National Wake were a mixed race punk band. This song decries the fact that our country was perpetually in international news headlines for all the wrong reasons during the Apartheid era. For more on the band, see their entry in my previous post, Eighteen Times White South Africans Fought the System. The below music video was recently created for the song as part of the fantastic Punk in Africa documentary (Facebook | Amazon). If you haven’t seen it yet, it’s an incomparable treasure trove of South African music history.

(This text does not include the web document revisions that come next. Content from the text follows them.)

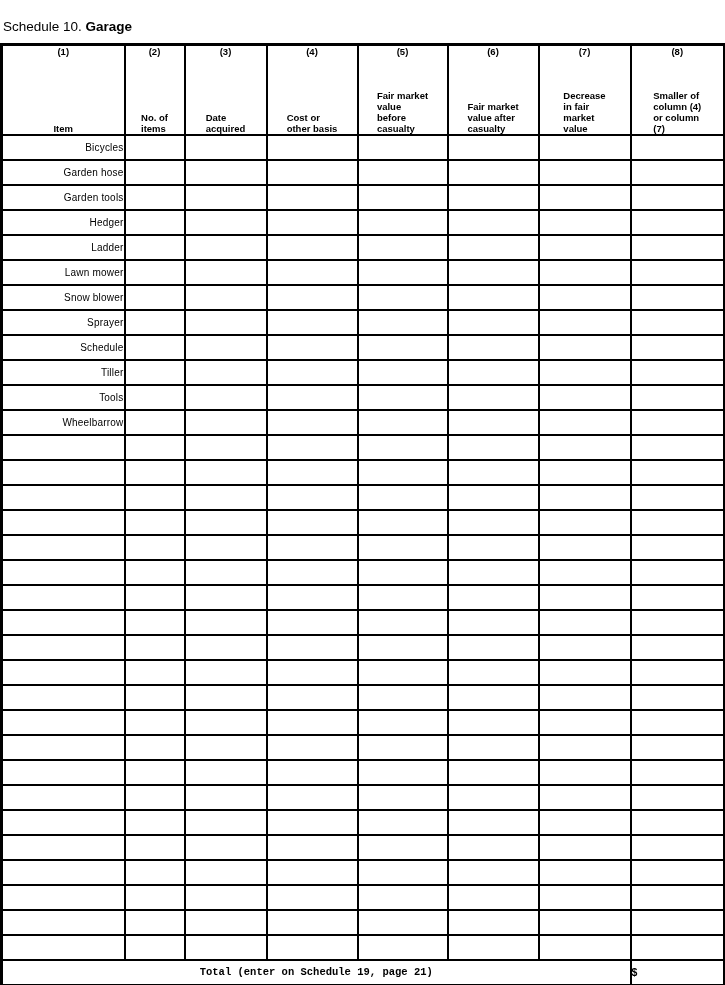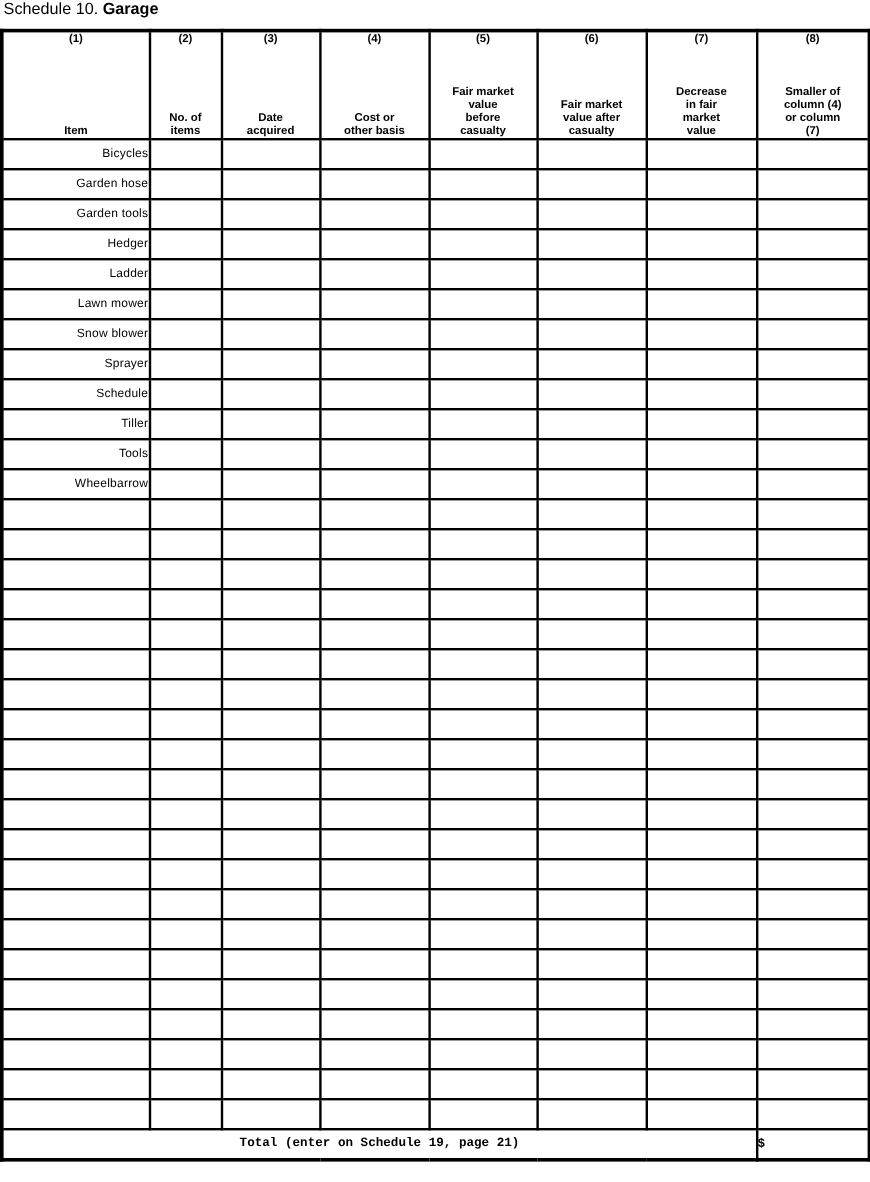"Schedule 10. Garage" .page { padding-top: 0 -> 19px }
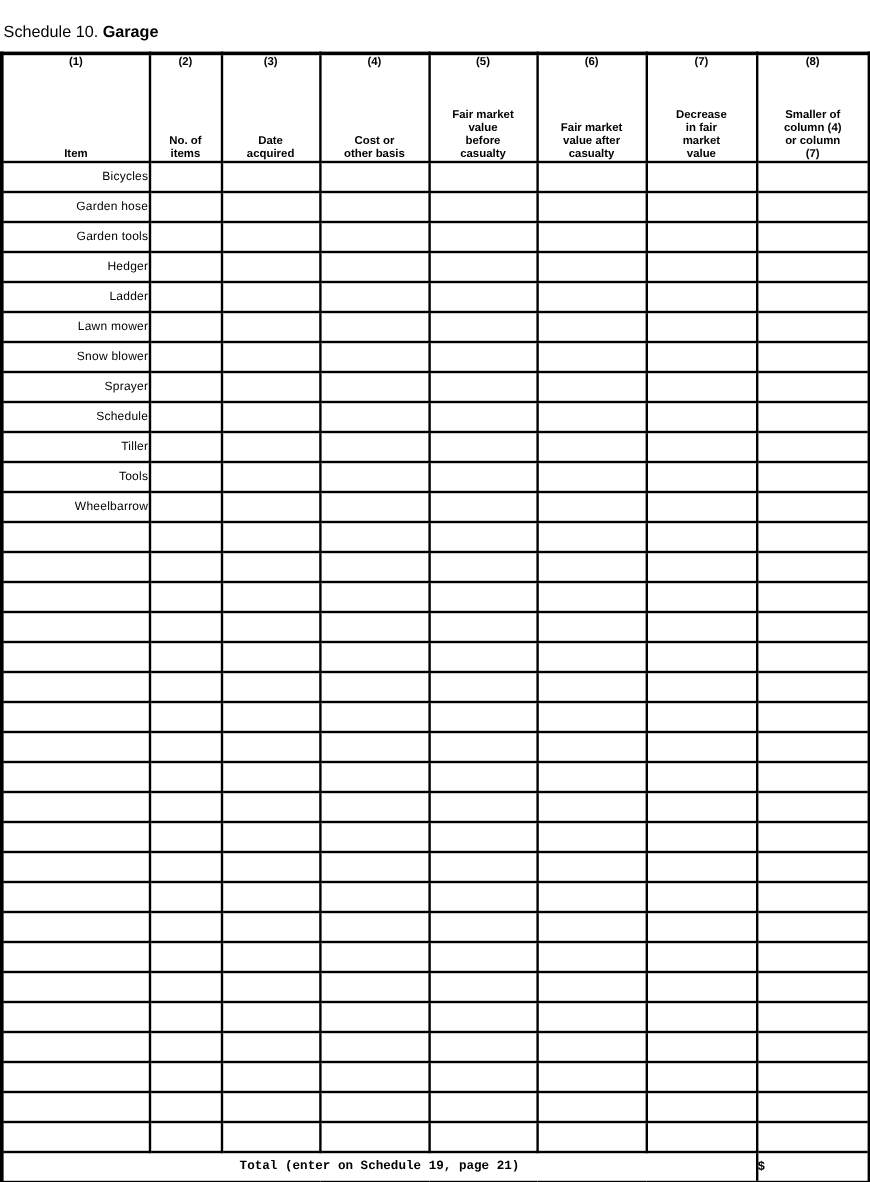"Fair market" .col-label { text-align: center -> left }
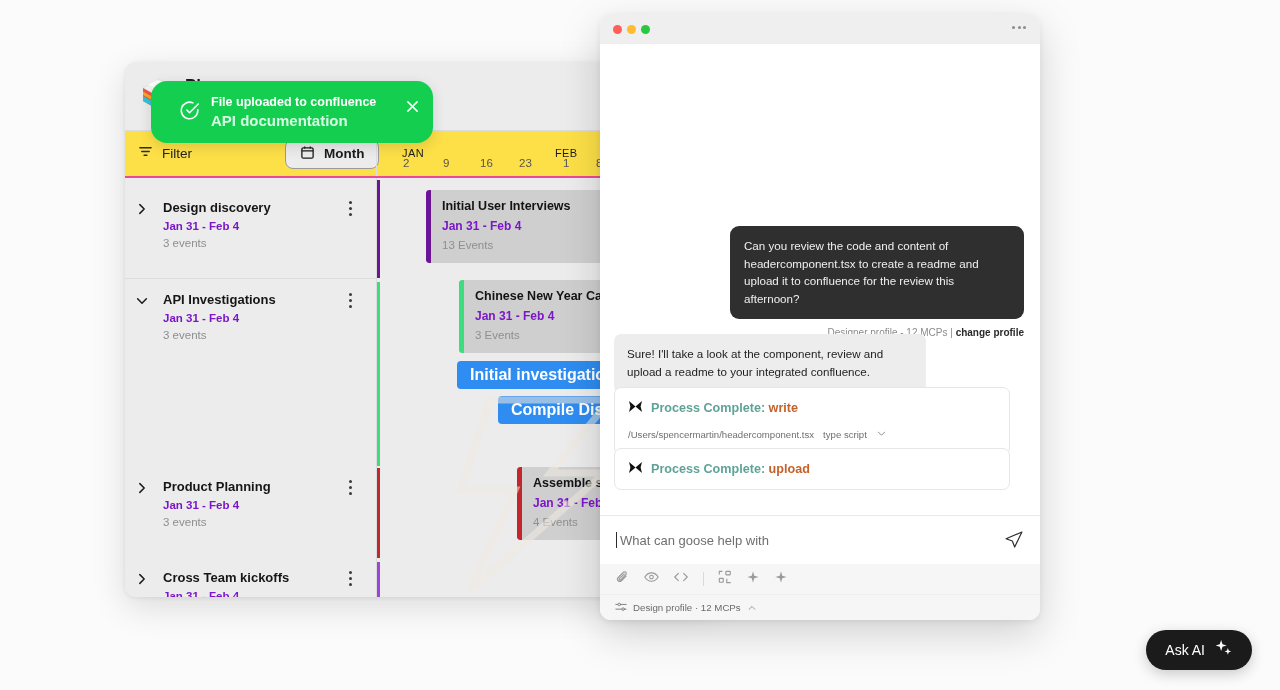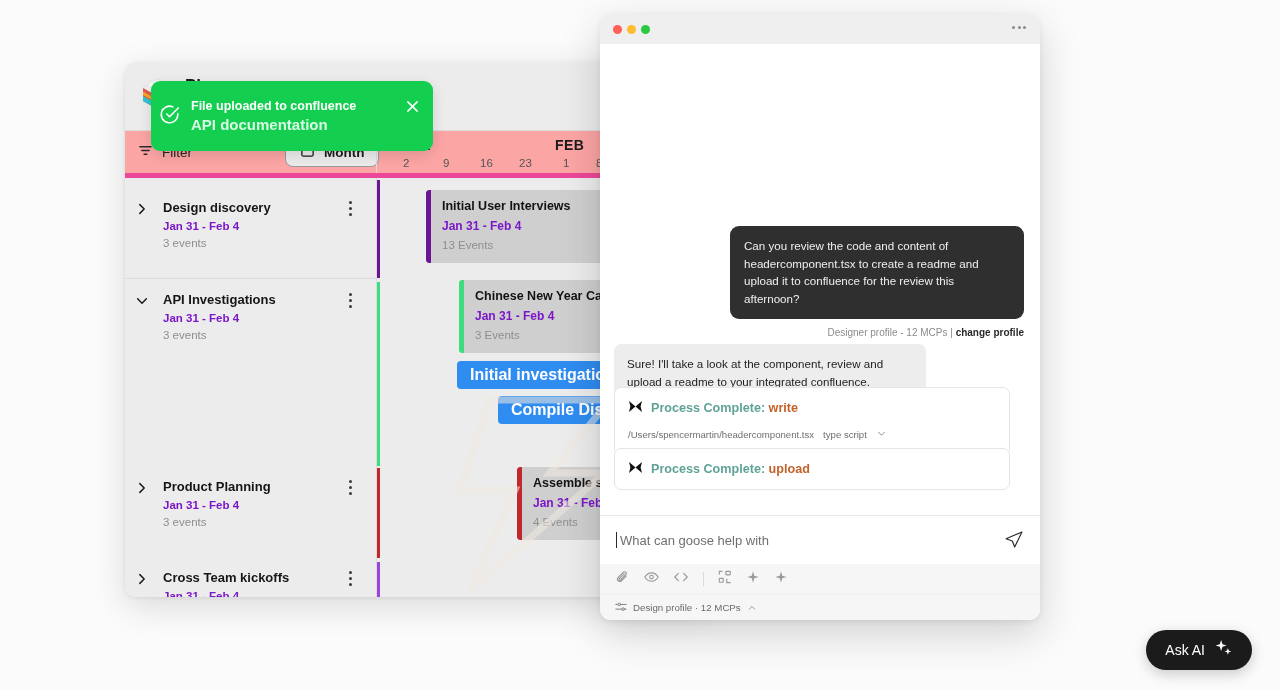"File uploaded to confluence" #toast { border-radius: 9px -> 16px; height: 70px -> 62px; padding: 0 8px -> 0 28px }
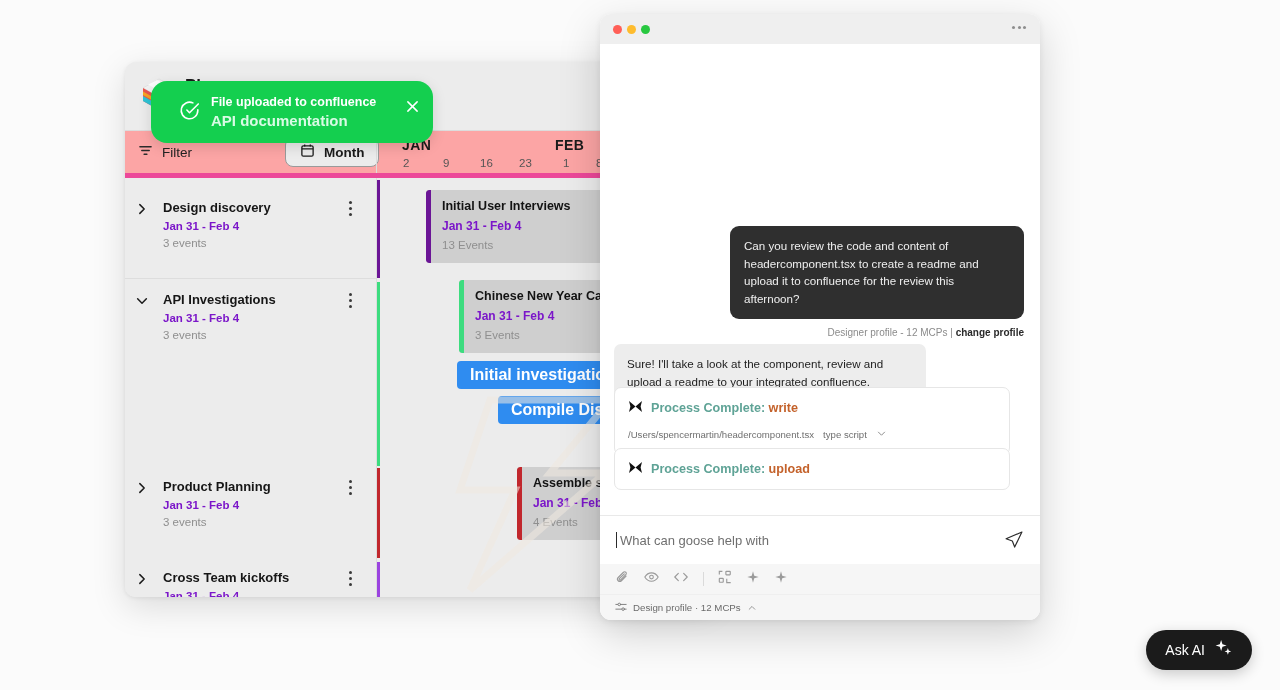"Filter" #cal-toolbar { background: #fca5a5 -> #fde047; border-bottom: 5px solid #ec4899 -> 2px solid #ec4899 }
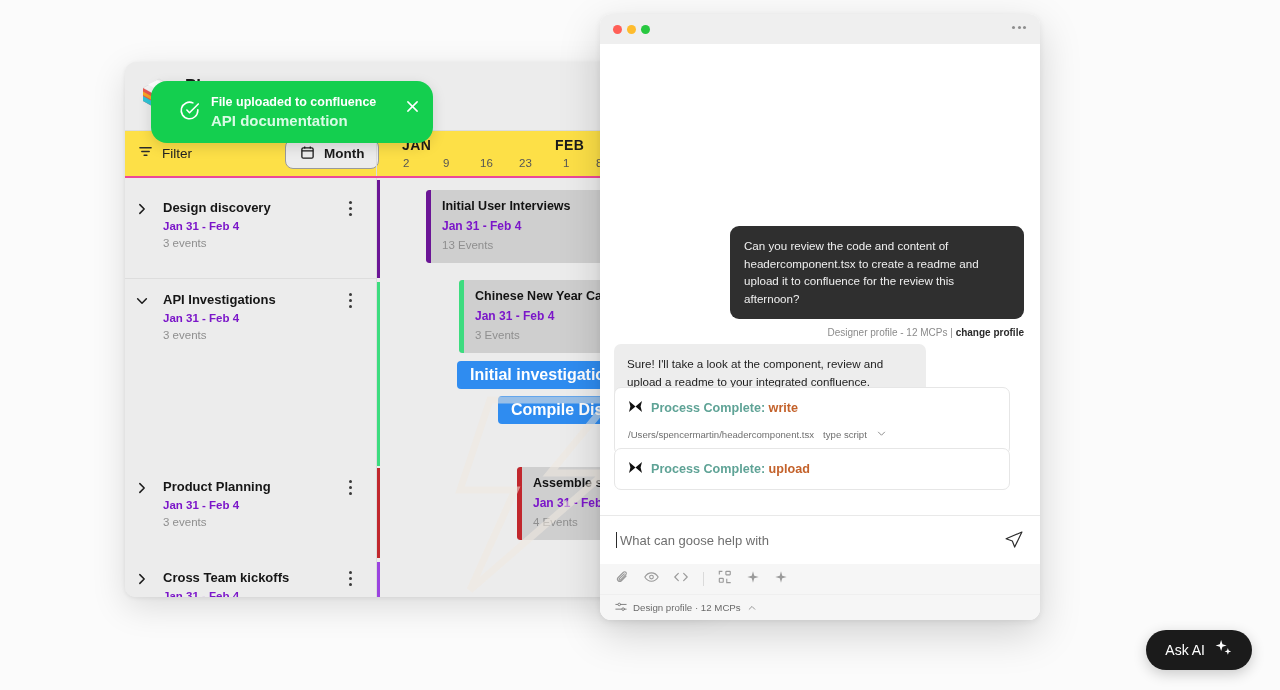"JAN" .mon-block { font-size: 14px -> 11px; font-weight: 700 -> 400; top: 6px -> 16px }
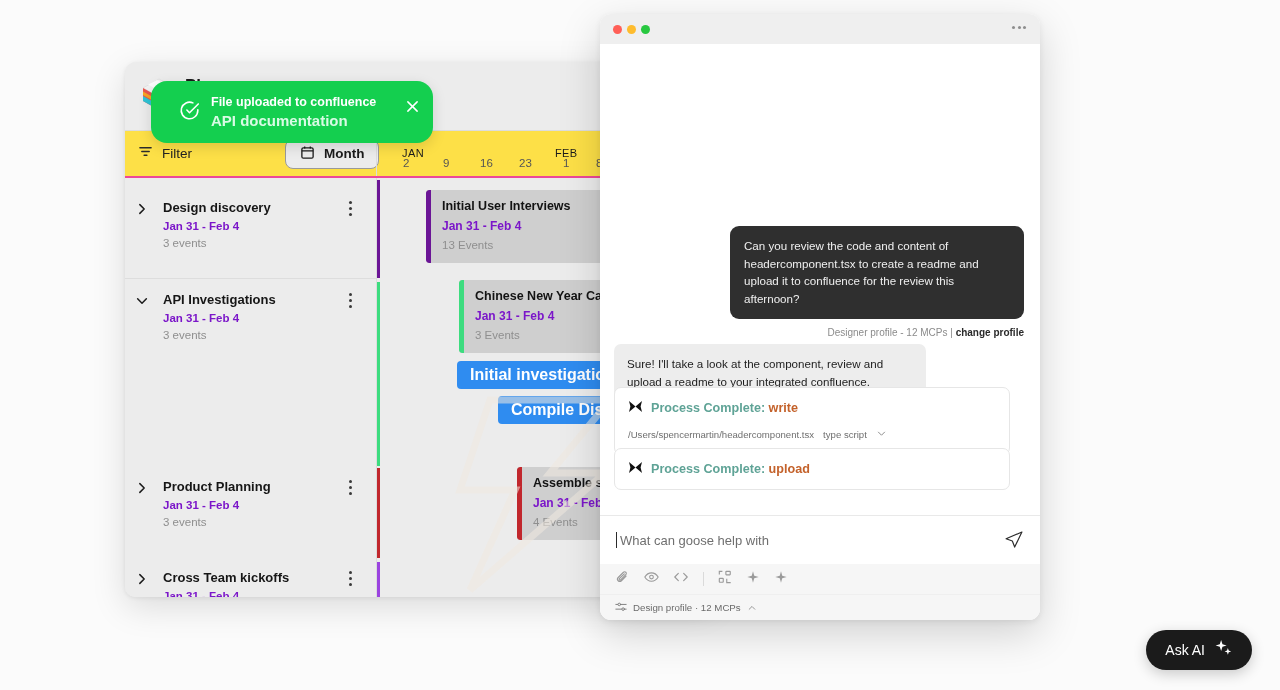"Sure! I'll take a look" #assist-bubble { top: 300px -> 290px }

WHERE TO GET IT: Official | Deezer | Amazon | CD Universe

31st May (1982) by Michael Green

Michael Cawood Green is another under-recognised South African folk singer whose music is needlessly difficult to find. He is now a Professor of English at Northumbria University and the author of multiple books. He recorded many socially-conscious songs on his 1982 album, White Eyes, from which I’ve decided to highlight 31st May here. The song refers to the date of Republic Day in South Africa which was a national holiday recognised during Apartheid. South Africa became a republic in 1960 due to some seriously convoluted political engineering on the part of the National Party. Green’s song frames the public holiday as a day of shame. These lines stick in my head:

“Silence surrounds the 31st of May. Doesn’t that say something about our republic day?”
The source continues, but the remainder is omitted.